*Records provided*.
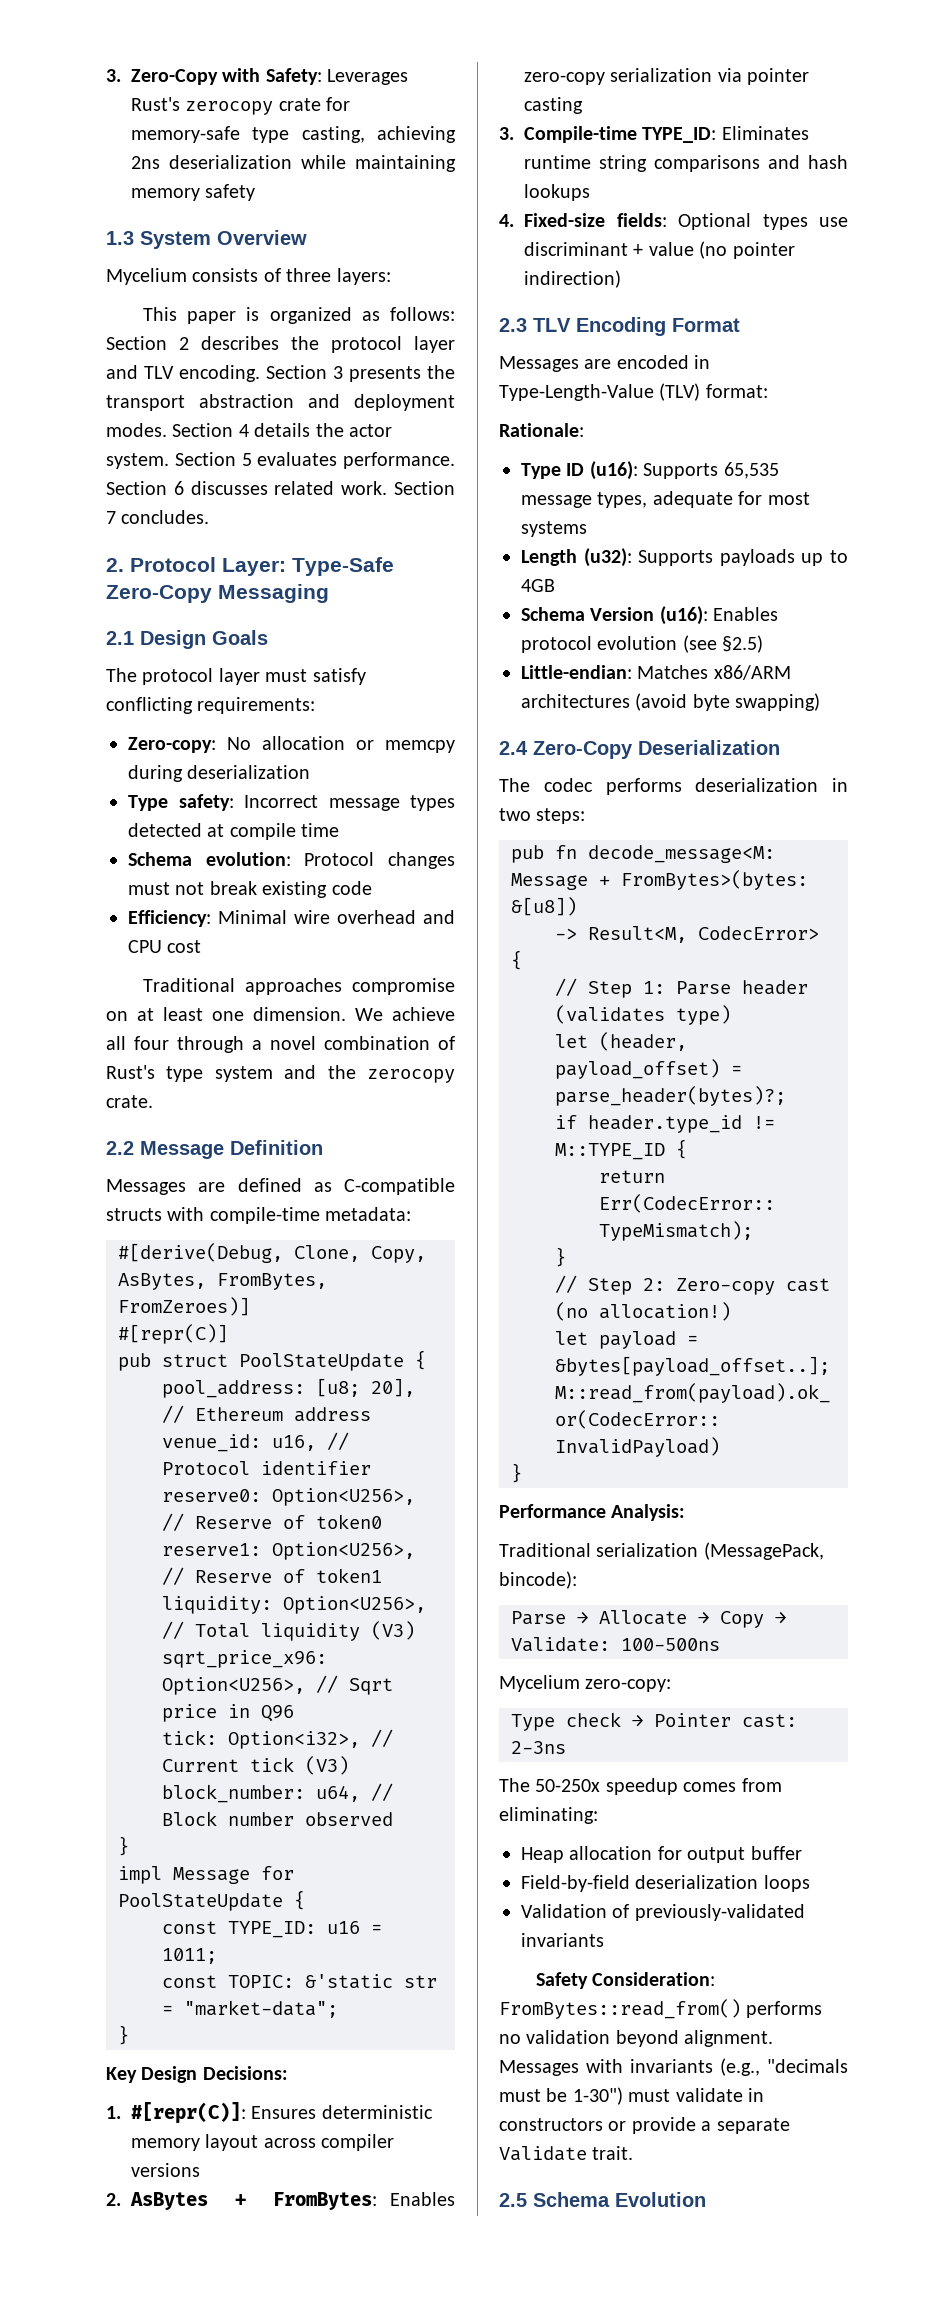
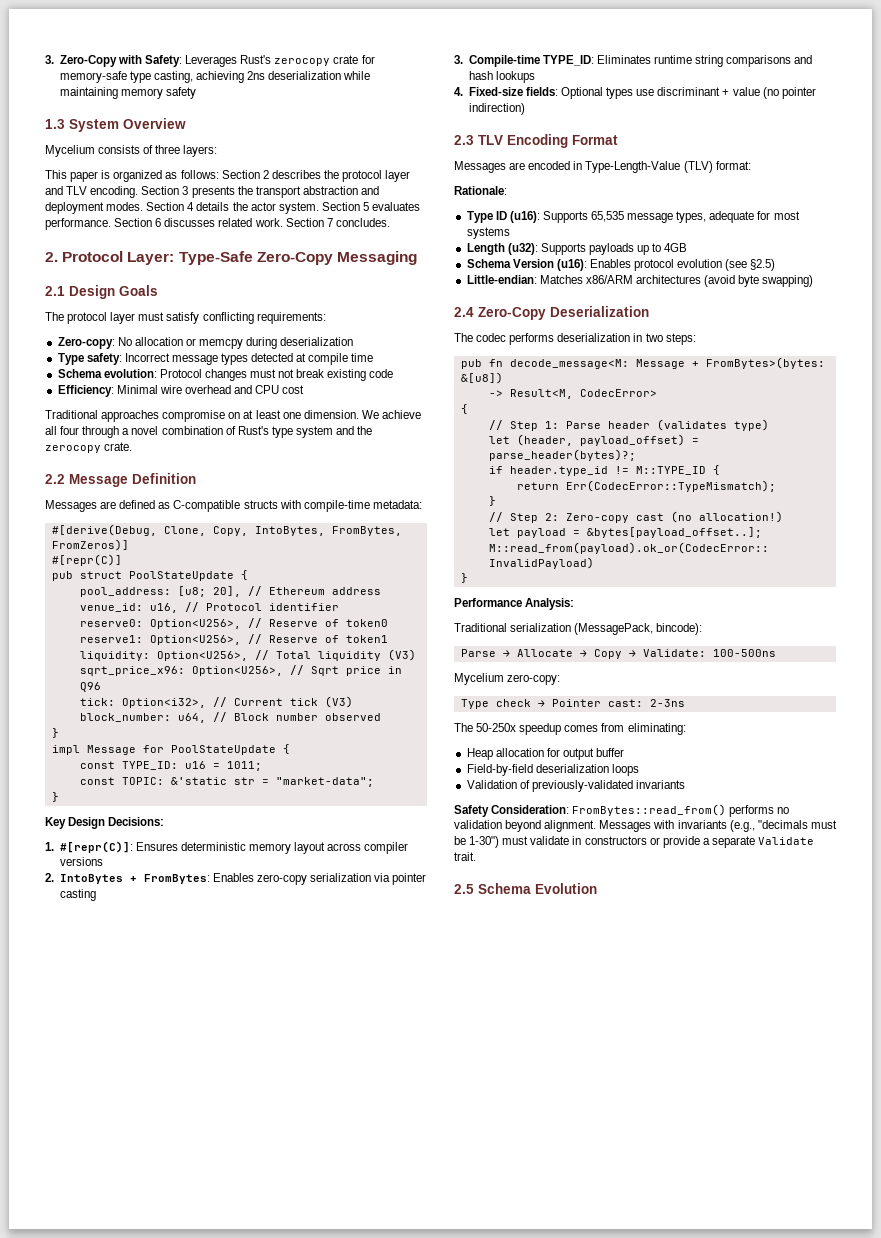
- #[derive(Debug, Clone, Copy, AsBytes, FromBytes, FromZeroes)]
+ #[derive(Debug, Clone, Copy, IntoBytes, FromBytes, FromZeros)]
- 2. AsBytes + FromBytes: Enables zero-copy serialization via pointer casting
+ 2. IntoBytes + FromBytes: Enables zero-copy serialization via pointer casting

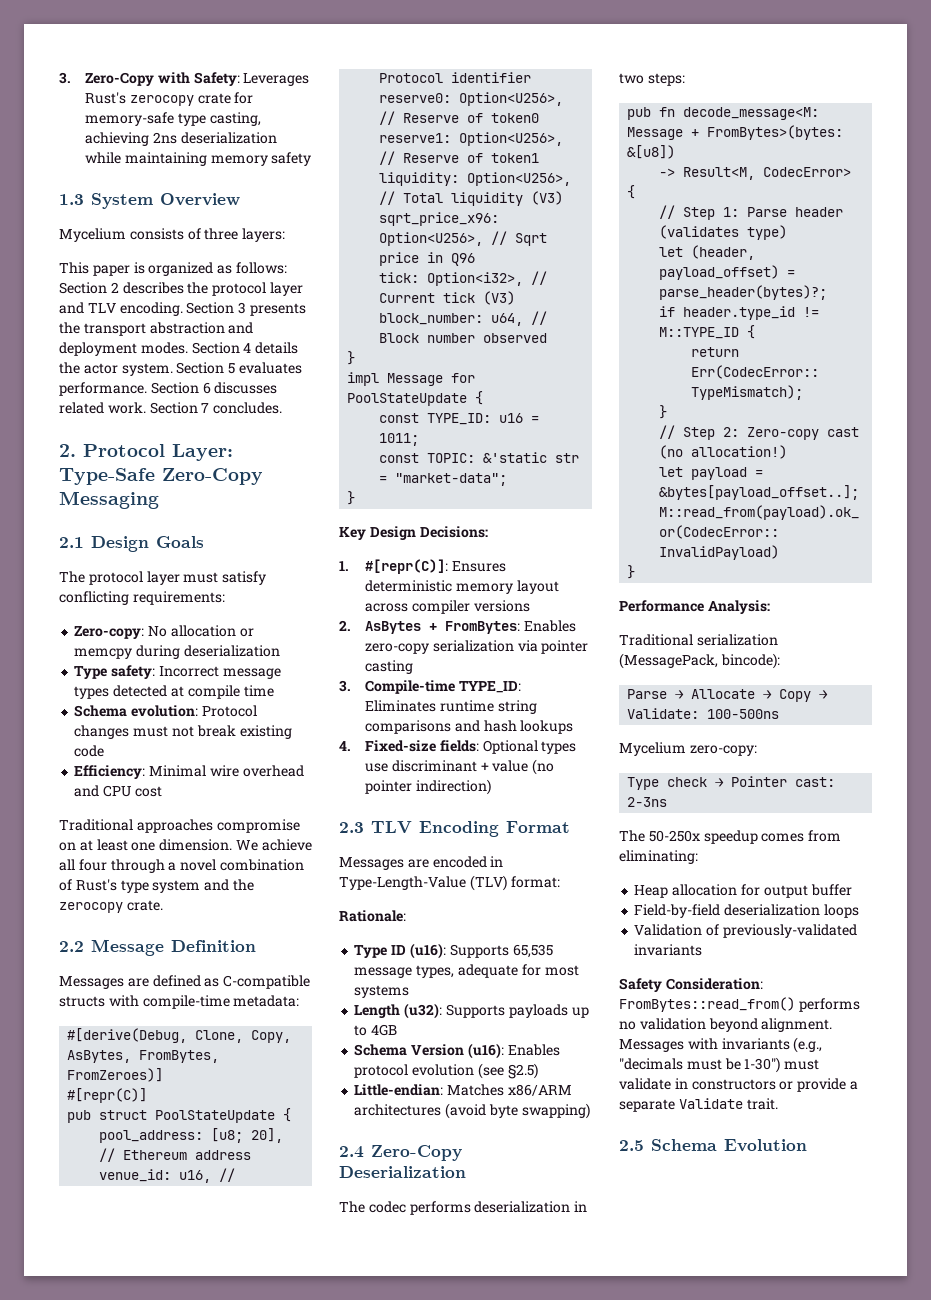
- #[derive(Debug, Clone, Copy, IntoBytes, FromBytes, FromZeros)]
+ #[derive(Debug, Clone, Copy, AsBytes, FromBytes, FromZeroes)]
- 2. IntoBytes + FromBytes: Enables zero-copy serialization via pointer casting
+ 2. AsBytes + FromBytes: Enables zero-copy serialization via pointer casting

*Assignment*. Wherever the listing shows a picture, omit it and output the rest exactly as given.

*Task solution*.
- #[derive(Debug, Clone, Copy, AsBytes, FromBytes, FromZeroes)]
+ #[derive(Debug, Clone, Copy, IntoBytes, FromBytes, FromZeros)]
- 2. AsBytes + FromBytes: Enables zero-copy serialization via pointer casting
+ 2. IntoBytes + FromBytes: Enables zero-copy serialization via pointer casting

- #[derive(Debug, Clone, Copy, IntoBytes, FromBytes, FromZeros)]
+ #[derive(Debug, Clone, Copy, AsBytes, FromBytes, FromZeroes)]
- 2. IntoBytes + FromBytes: Enables zero-copy serialization via pointer casting
+ 2. AsBytes + FromBytes: Enables zero-copy serialization via pointer casting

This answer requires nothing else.